Begin at the line with "ordered by: Kelly Fraser -> Grace Davies" and return each line through the final one of the listing below, exactly as written.
━━━
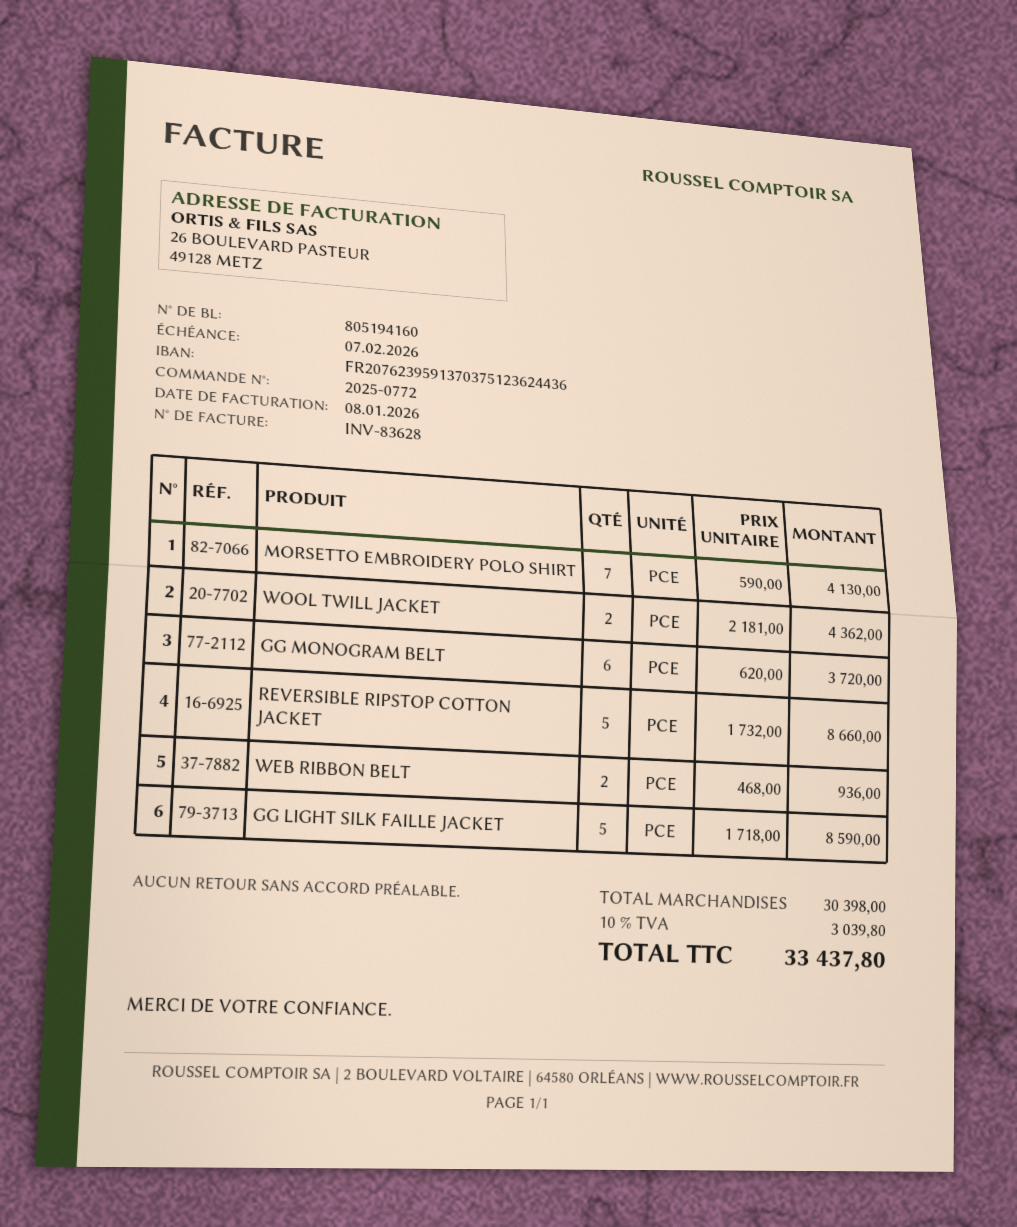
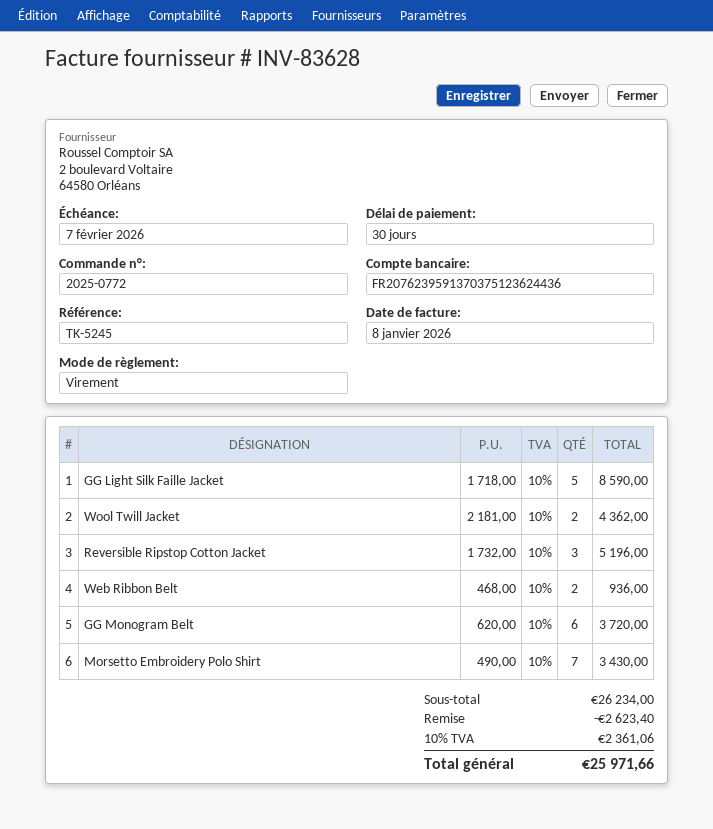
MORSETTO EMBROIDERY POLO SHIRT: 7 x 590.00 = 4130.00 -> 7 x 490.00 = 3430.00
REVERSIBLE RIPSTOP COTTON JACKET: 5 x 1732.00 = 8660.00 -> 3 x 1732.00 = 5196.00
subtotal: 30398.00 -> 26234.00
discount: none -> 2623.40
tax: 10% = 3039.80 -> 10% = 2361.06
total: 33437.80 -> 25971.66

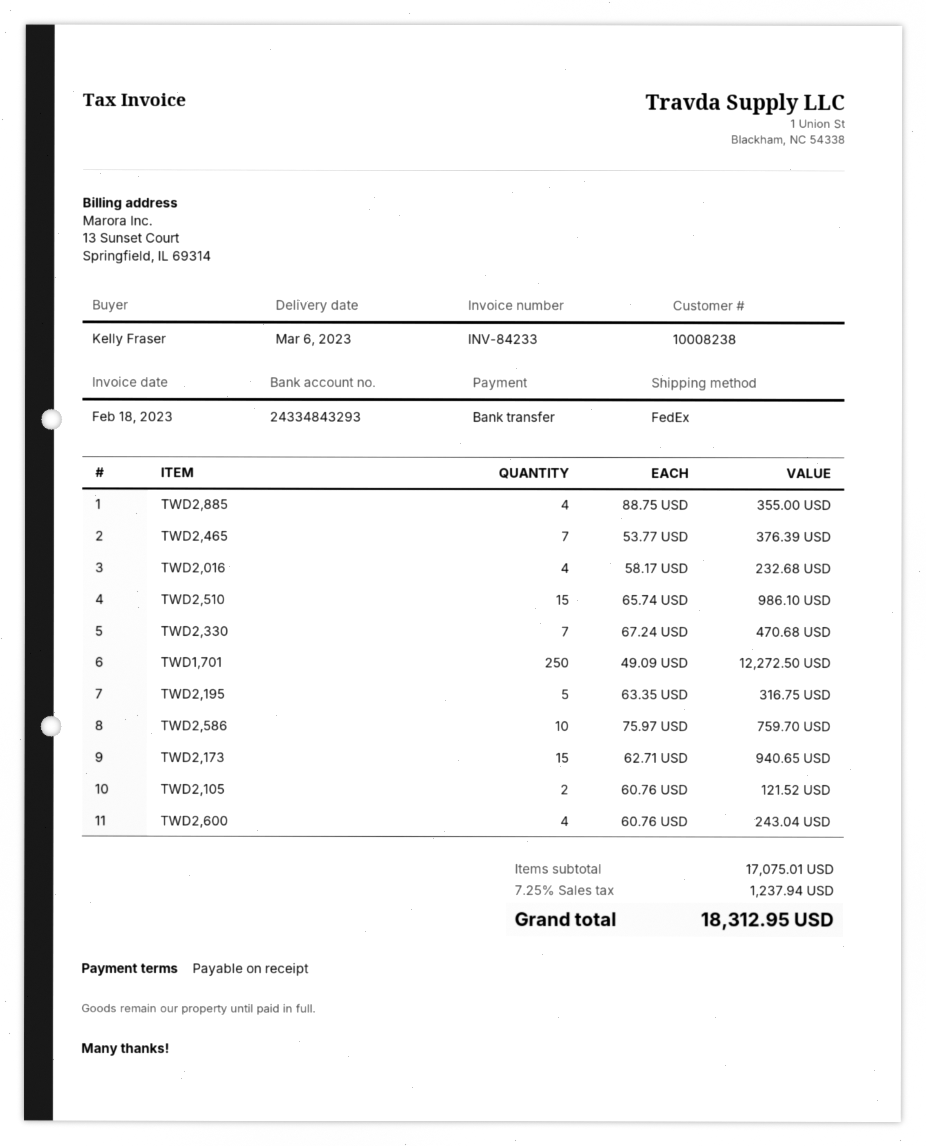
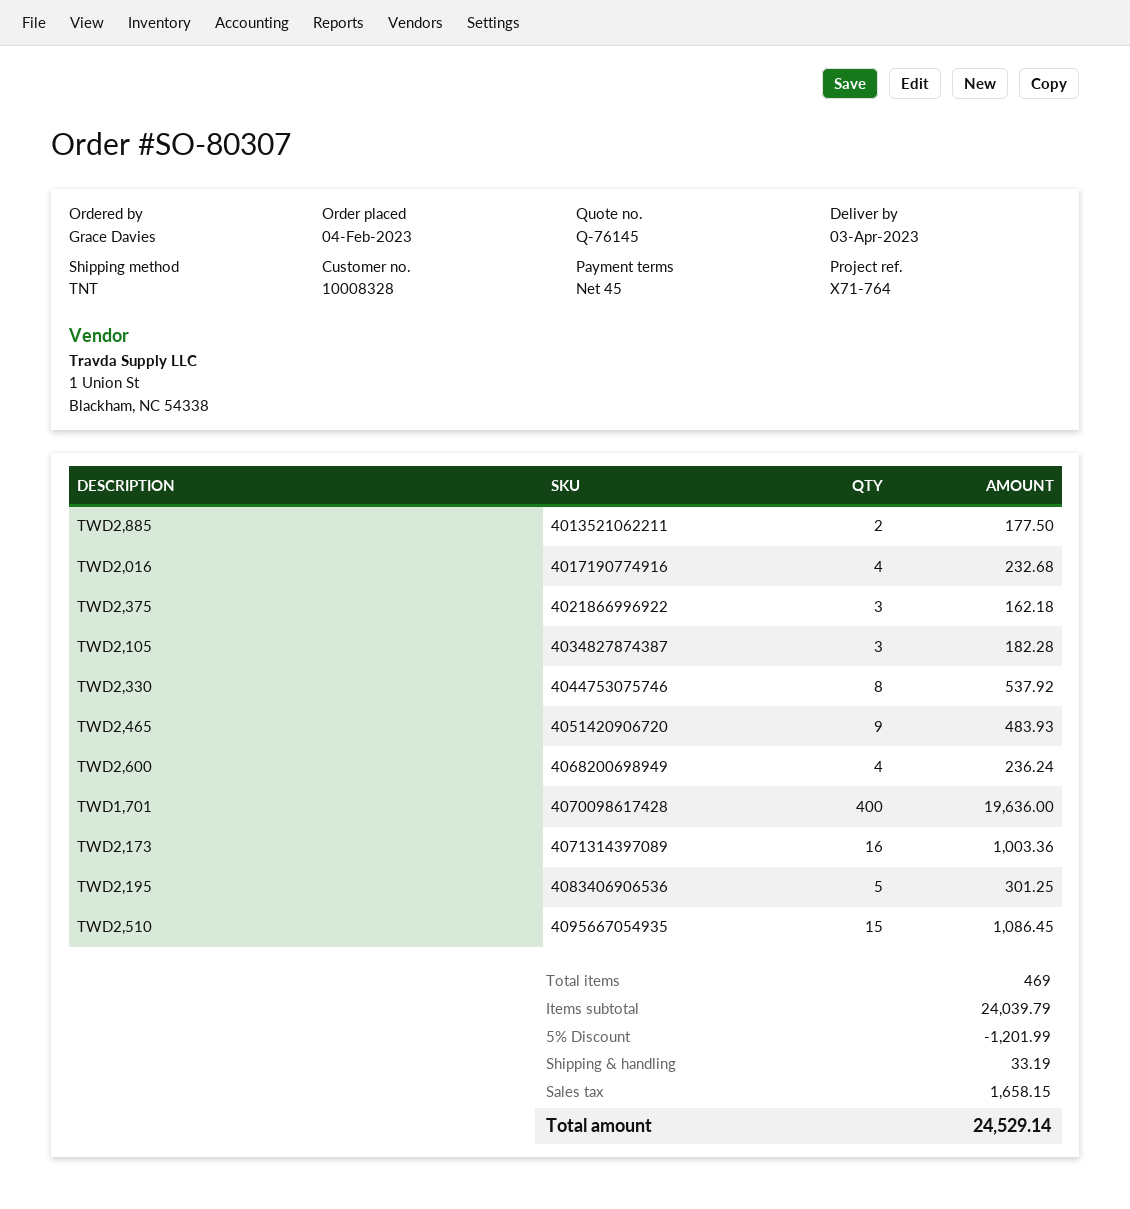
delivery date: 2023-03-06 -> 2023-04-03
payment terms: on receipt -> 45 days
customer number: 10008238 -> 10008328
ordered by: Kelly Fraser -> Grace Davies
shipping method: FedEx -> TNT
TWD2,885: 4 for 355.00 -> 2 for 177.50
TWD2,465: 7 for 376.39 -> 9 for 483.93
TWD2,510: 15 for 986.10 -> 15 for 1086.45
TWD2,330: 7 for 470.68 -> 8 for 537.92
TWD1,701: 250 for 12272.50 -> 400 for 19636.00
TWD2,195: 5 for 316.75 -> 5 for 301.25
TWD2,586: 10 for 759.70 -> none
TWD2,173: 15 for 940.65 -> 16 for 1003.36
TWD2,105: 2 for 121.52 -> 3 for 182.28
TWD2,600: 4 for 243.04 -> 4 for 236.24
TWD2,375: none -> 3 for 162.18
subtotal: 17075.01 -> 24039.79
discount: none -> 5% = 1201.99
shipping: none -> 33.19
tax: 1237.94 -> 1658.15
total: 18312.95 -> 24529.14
━━━
> **Response**
ordered by: Kelly Fraser -> Grace Davies
shipping method: FedEx -> TNT
TWD2,885: 4 for 355.00 -> 2 for 177.50
TWD2,465: 7 for 376.39 -> 9 for 483.93
TWD2,510: 15 for 986.10 -> 15 for 1086.45
TWD2,330: 7 for 470.68 -> 8 for 537.92
TWD1,701: 250 for 12272.50 -> 400 for 19636.00
TWD2,195: 5 for 316.75 -> 5 for 301.25
TWD2,586: 10 for 759.70 -> none
TWD2,173: 15 for 940.65 -> 16 for 1003.36
TWD2,105: 2 for 121.52 -> 3 for 182.28
TWD2,600: 4 for 243.04 -> 4 for 236.24
TWD2,375: none -> 3 for 162.18
subtotal: 17075.01 -> 24039.79
discount: none -> 5% = 1201.99
shipping: none -> 33.19
tax: 1237.94 -> 1658.15
total: 18312.95 -> 24529.14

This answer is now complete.